_Task goal:_ Can you pull out each line of the data below that includes the word "délai"?

_Supplied entries:_
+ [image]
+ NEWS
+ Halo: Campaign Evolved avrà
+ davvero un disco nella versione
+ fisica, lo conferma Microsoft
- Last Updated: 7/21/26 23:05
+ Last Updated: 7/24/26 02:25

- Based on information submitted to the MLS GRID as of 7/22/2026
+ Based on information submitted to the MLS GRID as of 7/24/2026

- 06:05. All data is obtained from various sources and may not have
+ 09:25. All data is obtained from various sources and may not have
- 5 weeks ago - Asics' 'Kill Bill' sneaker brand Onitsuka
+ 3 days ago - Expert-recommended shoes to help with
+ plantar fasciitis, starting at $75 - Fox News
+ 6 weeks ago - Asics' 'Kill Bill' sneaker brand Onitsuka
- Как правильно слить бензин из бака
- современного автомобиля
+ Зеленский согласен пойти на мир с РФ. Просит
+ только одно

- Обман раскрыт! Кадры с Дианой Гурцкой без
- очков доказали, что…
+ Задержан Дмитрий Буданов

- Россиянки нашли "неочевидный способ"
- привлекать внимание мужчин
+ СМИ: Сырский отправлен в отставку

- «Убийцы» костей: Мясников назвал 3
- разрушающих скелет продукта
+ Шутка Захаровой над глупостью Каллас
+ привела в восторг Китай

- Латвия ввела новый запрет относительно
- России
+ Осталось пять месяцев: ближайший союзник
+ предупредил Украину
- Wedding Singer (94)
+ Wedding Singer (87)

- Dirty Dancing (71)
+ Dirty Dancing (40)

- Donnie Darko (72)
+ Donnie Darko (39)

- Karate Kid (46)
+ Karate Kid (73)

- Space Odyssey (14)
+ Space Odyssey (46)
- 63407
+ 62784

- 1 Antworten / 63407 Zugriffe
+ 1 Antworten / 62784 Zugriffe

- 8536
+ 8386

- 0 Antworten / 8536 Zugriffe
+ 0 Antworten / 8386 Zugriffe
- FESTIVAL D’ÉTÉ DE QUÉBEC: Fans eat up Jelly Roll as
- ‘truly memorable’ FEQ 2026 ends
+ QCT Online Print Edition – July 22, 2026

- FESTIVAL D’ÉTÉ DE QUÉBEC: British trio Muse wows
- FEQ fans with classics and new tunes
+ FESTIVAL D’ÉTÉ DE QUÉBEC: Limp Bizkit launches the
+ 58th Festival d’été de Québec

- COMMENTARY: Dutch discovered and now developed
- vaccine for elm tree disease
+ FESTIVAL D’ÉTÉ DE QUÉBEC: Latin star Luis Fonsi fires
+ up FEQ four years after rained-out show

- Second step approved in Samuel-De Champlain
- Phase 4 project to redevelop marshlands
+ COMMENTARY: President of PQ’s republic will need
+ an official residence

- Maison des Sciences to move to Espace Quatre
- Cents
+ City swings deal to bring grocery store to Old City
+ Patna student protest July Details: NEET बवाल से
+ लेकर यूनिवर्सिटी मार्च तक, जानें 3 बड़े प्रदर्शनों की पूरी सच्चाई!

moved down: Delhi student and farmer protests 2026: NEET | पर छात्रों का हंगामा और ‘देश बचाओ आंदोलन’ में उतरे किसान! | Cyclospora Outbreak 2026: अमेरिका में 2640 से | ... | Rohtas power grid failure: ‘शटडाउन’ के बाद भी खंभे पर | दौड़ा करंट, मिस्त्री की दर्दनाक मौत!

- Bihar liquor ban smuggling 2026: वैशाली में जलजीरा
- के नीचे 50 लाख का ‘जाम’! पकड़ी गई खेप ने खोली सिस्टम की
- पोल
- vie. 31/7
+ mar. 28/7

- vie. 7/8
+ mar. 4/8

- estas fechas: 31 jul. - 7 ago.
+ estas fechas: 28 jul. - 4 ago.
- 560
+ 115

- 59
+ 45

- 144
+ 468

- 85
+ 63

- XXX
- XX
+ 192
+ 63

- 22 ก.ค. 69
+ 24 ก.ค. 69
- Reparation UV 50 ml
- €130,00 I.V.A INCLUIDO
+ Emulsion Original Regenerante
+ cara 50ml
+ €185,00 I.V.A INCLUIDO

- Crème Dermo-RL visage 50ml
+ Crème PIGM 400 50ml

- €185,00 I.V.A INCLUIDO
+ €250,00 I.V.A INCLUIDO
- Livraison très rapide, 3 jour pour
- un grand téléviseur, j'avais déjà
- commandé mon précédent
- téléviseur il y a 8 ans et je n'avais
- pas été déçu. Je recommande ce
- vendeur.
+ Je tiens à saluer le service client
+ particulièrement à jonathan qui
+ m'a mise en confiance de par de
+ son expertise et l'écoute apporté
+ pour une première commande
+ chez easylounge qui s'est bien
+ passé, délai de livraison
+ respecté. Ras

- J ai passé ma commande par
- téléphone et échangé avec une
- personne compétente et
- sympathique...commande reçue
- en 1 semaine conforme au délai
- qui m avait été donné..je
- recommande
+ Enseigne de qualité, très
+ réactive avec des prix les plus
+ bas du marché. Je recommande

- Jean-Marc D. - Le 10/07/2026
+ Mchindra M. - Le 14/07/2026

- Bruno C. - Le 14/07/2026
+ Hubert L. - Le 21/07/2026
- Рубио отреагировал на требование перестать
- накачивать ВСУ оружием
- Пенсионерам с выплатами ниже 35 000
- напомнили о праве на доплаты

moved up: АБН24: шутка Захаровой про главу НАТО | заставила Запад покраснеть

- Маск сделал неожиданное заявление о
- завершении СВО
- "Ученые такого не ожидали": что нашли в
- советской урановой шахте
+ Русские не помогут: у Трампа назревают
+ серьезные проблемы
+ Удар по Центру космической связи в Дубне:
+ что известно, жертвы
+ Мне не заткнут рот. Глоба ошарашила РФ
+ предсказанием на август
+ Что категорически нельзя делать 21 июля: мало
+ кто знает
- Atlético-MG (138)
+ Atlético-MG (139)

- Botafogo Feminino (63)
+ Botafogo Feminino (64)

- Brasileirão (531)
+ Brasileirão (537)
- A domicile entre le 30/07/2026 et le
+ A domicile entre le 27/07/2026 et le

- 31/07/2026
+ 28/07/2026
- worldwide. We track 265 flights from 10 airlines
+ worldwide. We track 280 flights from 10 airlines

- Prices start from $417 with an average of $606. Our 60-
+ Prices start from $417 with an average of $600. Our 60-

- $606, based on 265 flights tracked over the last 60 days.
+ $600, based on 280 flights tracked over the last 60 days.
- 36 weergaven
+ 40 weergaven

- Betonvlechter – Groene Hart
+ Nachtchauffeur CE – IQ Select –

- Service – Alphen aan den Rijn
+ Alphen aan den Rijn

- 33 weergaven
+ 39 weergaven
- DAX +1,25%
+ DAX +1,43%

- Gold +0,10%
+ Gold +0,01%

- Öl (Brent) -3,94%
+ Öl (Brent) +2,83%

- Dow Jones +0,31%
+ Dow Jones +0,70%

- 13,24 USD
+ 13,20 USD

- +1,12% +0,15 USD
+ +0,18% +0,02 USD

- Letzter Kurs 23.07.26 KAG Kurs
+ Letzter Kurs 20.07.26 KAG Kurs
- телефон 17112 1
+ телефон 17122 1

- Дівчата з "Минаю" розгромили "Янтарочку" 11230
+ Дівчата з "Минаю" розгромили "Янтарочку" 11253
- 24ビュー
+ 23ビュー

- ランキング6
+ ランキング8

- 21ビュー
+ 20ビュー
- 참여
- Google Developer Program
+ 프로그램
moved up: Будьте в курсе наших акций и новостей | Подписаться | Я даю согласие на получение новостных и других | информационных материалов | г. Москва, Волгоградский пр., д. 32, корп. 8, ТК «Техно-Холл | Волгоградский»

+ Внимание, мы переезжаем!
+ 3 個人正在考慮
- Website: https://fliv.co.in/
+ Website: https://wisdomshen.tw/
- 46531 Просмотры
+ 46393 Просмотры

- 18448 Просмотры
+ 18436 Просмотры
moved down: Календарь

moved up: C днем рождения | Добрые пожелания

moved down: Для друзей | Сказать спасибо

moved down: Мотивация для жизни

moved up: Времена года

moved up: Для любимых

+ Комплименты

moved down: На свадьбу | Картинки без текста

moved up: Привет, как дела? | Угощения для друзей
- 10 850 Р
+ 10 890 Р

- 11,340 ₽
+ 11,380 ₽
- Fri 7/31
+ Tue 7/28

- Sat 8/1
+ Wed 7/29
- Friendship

_Answer below:_
+ passé, délai de livraison
- en 1 semaine conforme au délai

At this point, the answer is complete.